Ah, la tecnología, esa diosa moderna ante la cual todos nos arrodillamos. Nos prometió un futuro donde la realidad virtual y la realidad aumentada nos harían olvidar la tediosa existencia en el mundo real. Sin embargo, permitidme cuestionar: ¿estamos más cerca de ese paraíso digital o simplemente hemos cambiado una ilusión por otra?
La realidad virtual nos ofrece una evasión total, un escape de lo cotidiano. Pero no nos engañemos, es una realidad donde todo es perfecto, menos la conexión a Internet. Tal vez nos venden un mundo sin límites, pero ¿no es también un mundo sin responsabilidad? Un lugar donde los problemas del mundo real se pueden pausar con el botón de encendido.
Y aquí llega su hermana, la realidad aumentada. Aumentada, sí, como si la simple realidad no fuera lo suficientemente complicada. Ahora podemos sobreponer un mundo digital al mundo real, creando una amalgama confusa donde las líneas entre lo que es y lo que no es se difuminan más rápido que la batería de tu smartphone.

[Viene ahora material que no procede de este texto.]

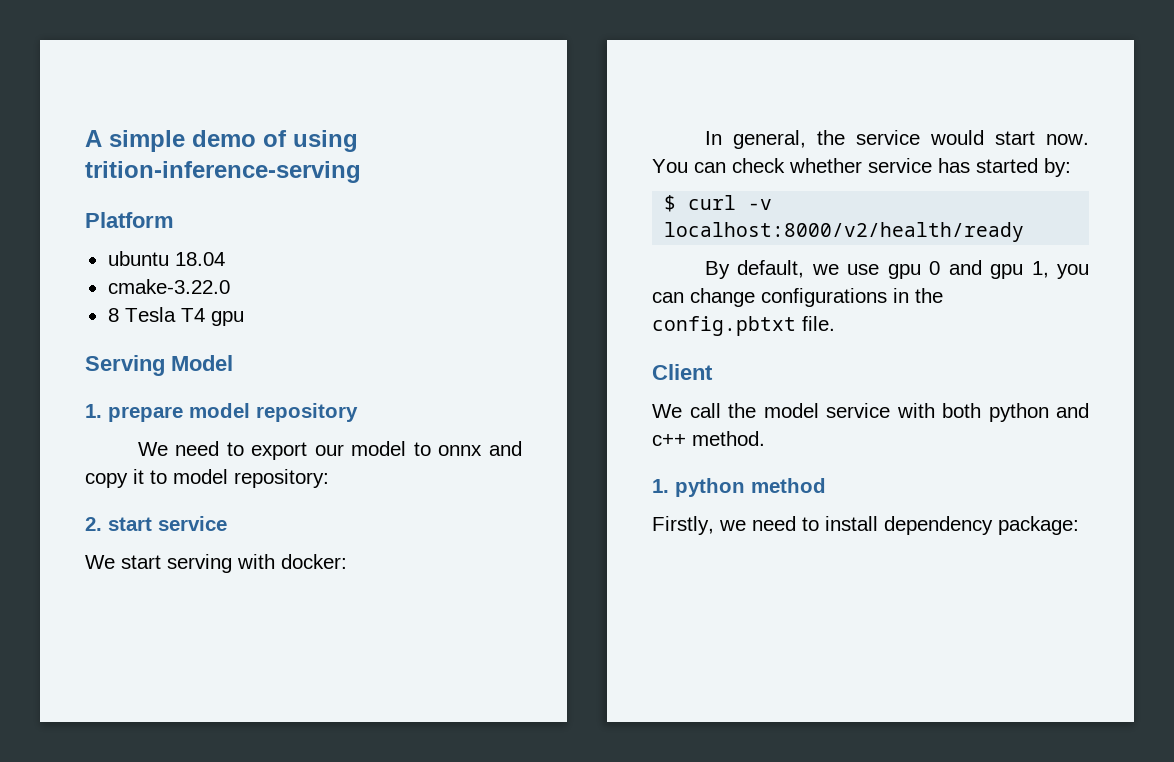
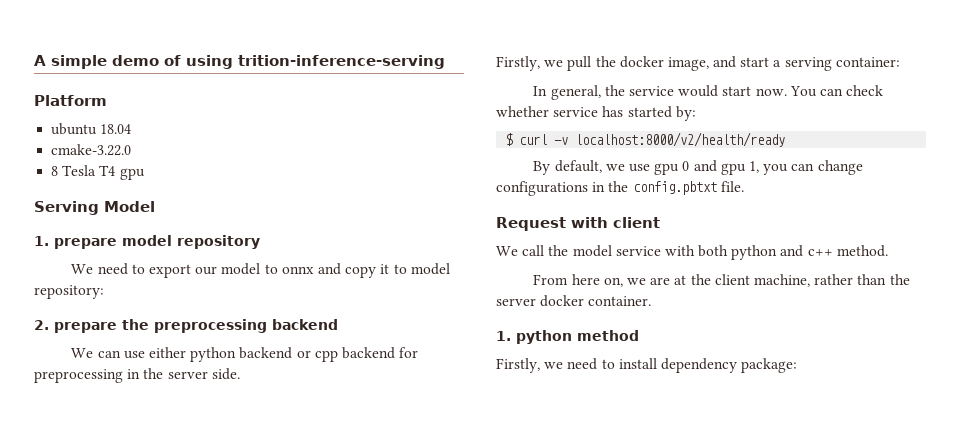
[108,516,227,531] [85,554,347,573] start service // We start serving with docker: -> [54,319,338,333] [71,347,419,362] [34,368,240,383] [496,56,900,71] prepare the preprocessing backend // We can use either python backend or cpp backend for preprocessing in the server side. // Firstly, we pull the docker image, and start a serving container:
[652,364,713,380] Client -> [496,217,660,231] Request with client
(765, 438) none -> [533,274,910,287] [496,295,652,307] // From here on, we are at the client machine, rather than the server docker container.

Las promesas de la tecnología a menudo vienen con un precio. En este caso, la desconexión humana. Esa maravillosa capacidad de hablar cara a cara, de sentir el sol en la piel, todo reemplazado por avatares y paisajes generados por computadora. ¿Y qué ganamos a cambio? Poder cazar monstruos imaginarios mientras caminamos por la calle, ignorando a la persona que nos pide indicaciones.
En el fondo, la pregunta es simple: ¿queremos una realidad aumentada o simplemente una realidad mejorada? Quizás en el afán de crear mundos nuevos, olvidamos que el que tenemos podría ser el más interesante si solo quisiéramos arreglarlo.